Conference to combat online child sexual abuse
Published: 20 November 2017 at 15:13
Norfolk Constabulary and Anglia Ruskin focus on the soaring rate of IIOC cases
Leading figures from government, police, the third sector and industry will meet in Norwich this week to examine new ways of tackling the soaring rate of online child sexual abuse.
Jointly hosted by Norfolk Constabulary and Anglia Ruskin University’s Policing Institute for the Eastern Region (PIER), the two-day conference on 22-23 November
will discuss new approaches to investigation and prevention at a time when police are dealing with unprecedented numbers of offenders viewing indecent imagery of children (IIOC).
Since 2013 there has been a seven-fold increase in cases being referred to the National Crime Agency’s Child Exploitation and Online Protection (CEOP) Command. Law enforcement agencies across the UK are arresting on average 400 men every month for viewing indecent images of children and are safeguarding 500 children.

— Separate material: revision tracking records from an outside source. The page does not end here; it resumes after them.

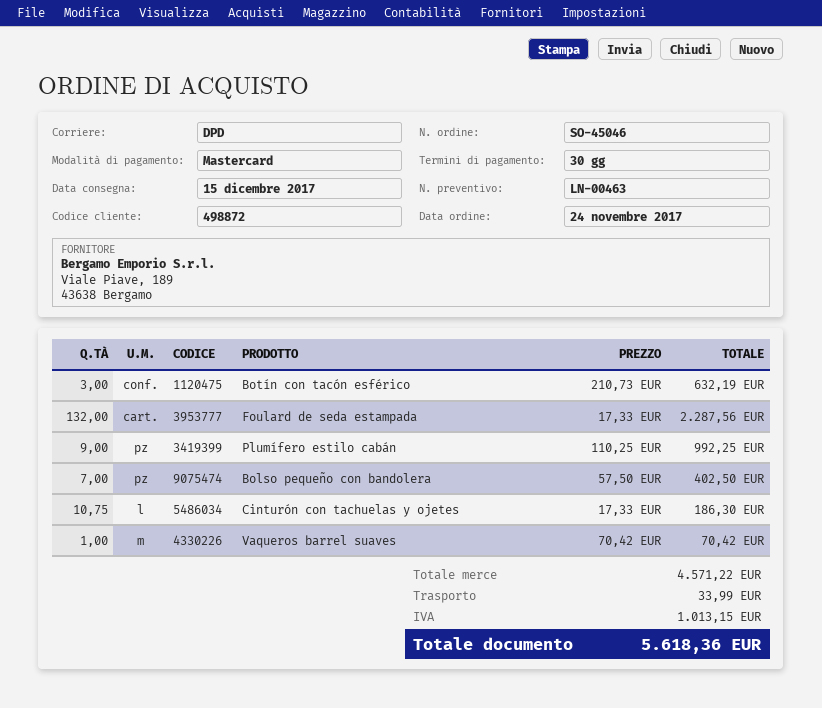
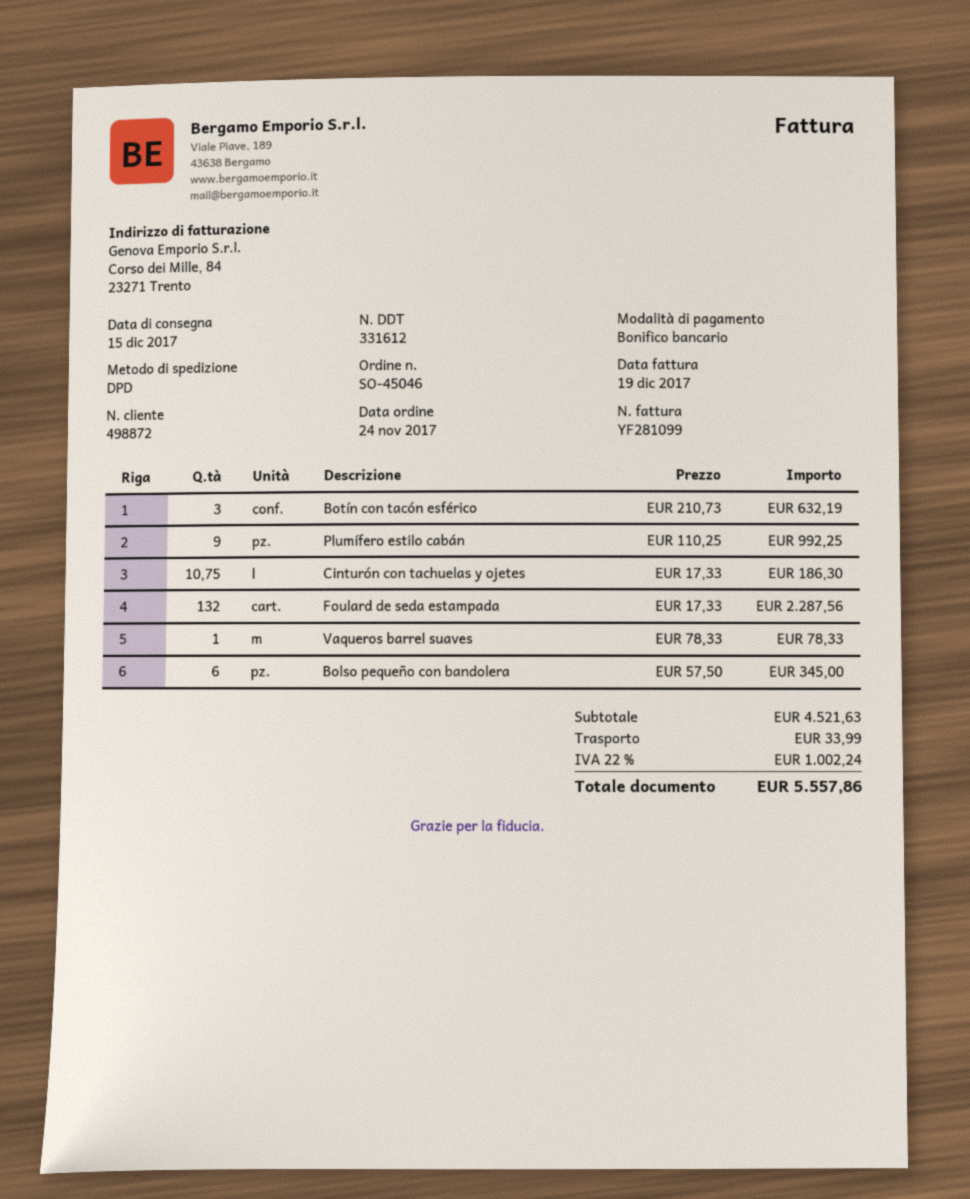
payment method: Mastercard -> bank transfer
Bolso pequeño con bandolera: 7 x 57.50 = 402.50 -> 6 x 57.50 = 345.00
Vaqueros barrel suaves: 1 x 70.42 = 70.42 -> 1 x 78.33 = 78.33
subtotal: 4571.22 -> 4521.63
tax: 1013.15 -> 1002.24
total: 5618.36 -> 5557.86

This is putting significant pressure on the criminal justice system, and the conference will act as a call to arms to public, private and third sector stakeholders to come up with innovative partnership approaches to the investigation and prevention of this crime and the harnessing of new technologies to combat it.
Amongst the speakers in Norwich will be experts from the National Crime Agency, EUROPOL, the Crown Prosecution Service, the Internet Watch Foundation, the forensics industry and Norfolk Constabulary, as well as expert academics from five UK universities.

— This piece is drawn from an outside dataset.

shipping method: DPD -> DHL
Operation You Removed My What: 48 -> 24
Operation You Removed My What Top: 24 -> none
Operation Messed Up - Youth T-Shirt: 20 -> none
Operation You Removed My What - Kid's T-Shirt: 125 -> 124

Simon Bailey, Chief Constable of Norfolk Constabulary and NPCC lead for Violence and Public Protection, said:
“Every month law enforcement agencies across the UK are arresting unprecedented numbers of offenders for viewing indecent images of children, but the number of referrals continue to grow.
“This demand is placing unsustainable pressures on all those involved in the criminal justice system, so the time has come to start a meaningful conversation about how the threat of IIOC can be addressed by alternative means. This conference intends to act as the catalyst to start the debate.”
Nick Alston CBE, Chair of the Policing Institute for the Eastern Region (PIER) at Anglia Ruskin University, said:
“Given the volume of cases and developments in encryption, the challenges of investigating and prosecuting IIOC offences are profound. So too are the risks of not taking firm action, particularly when it involves harm of the most vulnerable of victims. Together, these factors put a premium on understanding and preventing the offence through the widest possible means.
“This conference will explore these issues with the objective of identifying where further research and knowledge sharing is needed to inform both policy and effective responses from the police, prosecutors, social media companies and internet service providers – and perhaps society as a whole.”